Jan Vanthienen (born 1956) is a Belgian information systems scientist and professor of information systems engineering at Leuven University (KU Leuven), known for his contributions to business process modeling, process mining and business engineering.

== Biography ==
Vanthienen received MA in applied economics and computer science at the Leuven University in 1979, and a PhD in applied economics at the Department of Applied Economics, Leuven University, in 1986.

He started working as a researcher at the Leuven University in 1979, where he became an associate professor in 1987, a professor in 1994, and a full professor in 1996. At the moment, in 2009, he is chairholder of the PricewaterhouseCoopers Chair on E-Business at KU Leuven and co-chairholder of the Microsoft Research Chair on Intelligent Environments. He has been a visiting professor at Loyola College in Maryland, Sellinger School of Business and Management, Baltimore, Maryland, in 1991, at the University of Antwerp since 1998 and at the Vlerick Leuven Gent Management School from 2000 to 2003.

Vanthienen has been a member of the editorial board of the journal Informatie from 1995 to 1999, International Journal of Digital Accounting since 2001 and Expert Systems with Applications since 2002.

He is a founding member of the Leuven Institute for Research in Information Systems (LIRIS), and a member of the ACM and the IEEE Computer Society.

As of 2017, Vanthienan served on the editorial advisory board for the peer-reviewed Elsevier journal Decision Support Systems.

== Work ==
His research interests are in the field of information systems: information systems analysis and design, business rules & business processes, business intelligence, knowledge-based systems, intelligent systems, object-oriented development, decision tables, e-learning, information management.

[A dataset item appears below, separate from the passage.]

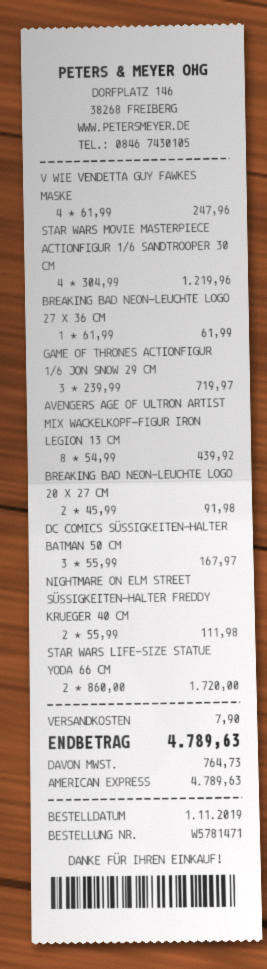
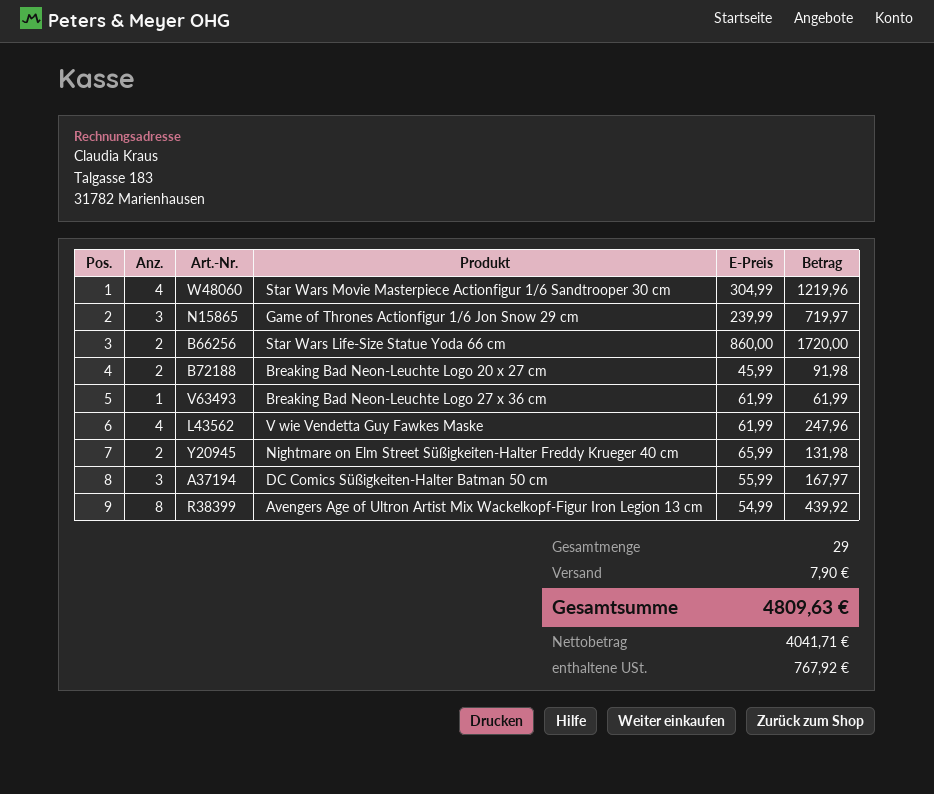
NIGHTMARE ON ELM STREET SÜSSIGKEITEN-HALTER FREDDY KRUEGER 40 CM: 2 x 55.99 = 111.98 -> 2 x 65.99 = 131.98
tax: 764.73 -> 767.92
total: 4789.63 -> 4809.63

More specific research topics are business rule modeling, rule-based business processes, e-business, business intelligence, artificial intelligence marketing, knowledge based systems, V&V, decision tables, help desk and service automation.

== Publications ==
Vanthienen has published numerous papers, articles and other publications. A selection:
- 2006. "Designing compliant business processes with obligations and permissions. Business process management workshops". With S. Goedertier. In: Lecture Notes in Computer Science. vol. 4103, pp. 5 – 14.
- 2007. "A new approach for discovering business process models from event logs". With S. Goedertier et al. DTEW - KBI_0716, pp. 1 – 20.
- 2007. "EM-BrA2CE v0.1: A vocabulary and execution model for declarative business process modeling". With S. Goedertier and R. Haesen. DTEW - KBI_0728.
- 2008. "Semantic decision tables: self-organizing and reorganizable decision tables". With Y. Tang, and R. Meersman. In: Lecture Notes in Computer Science. pp. 434 – 449.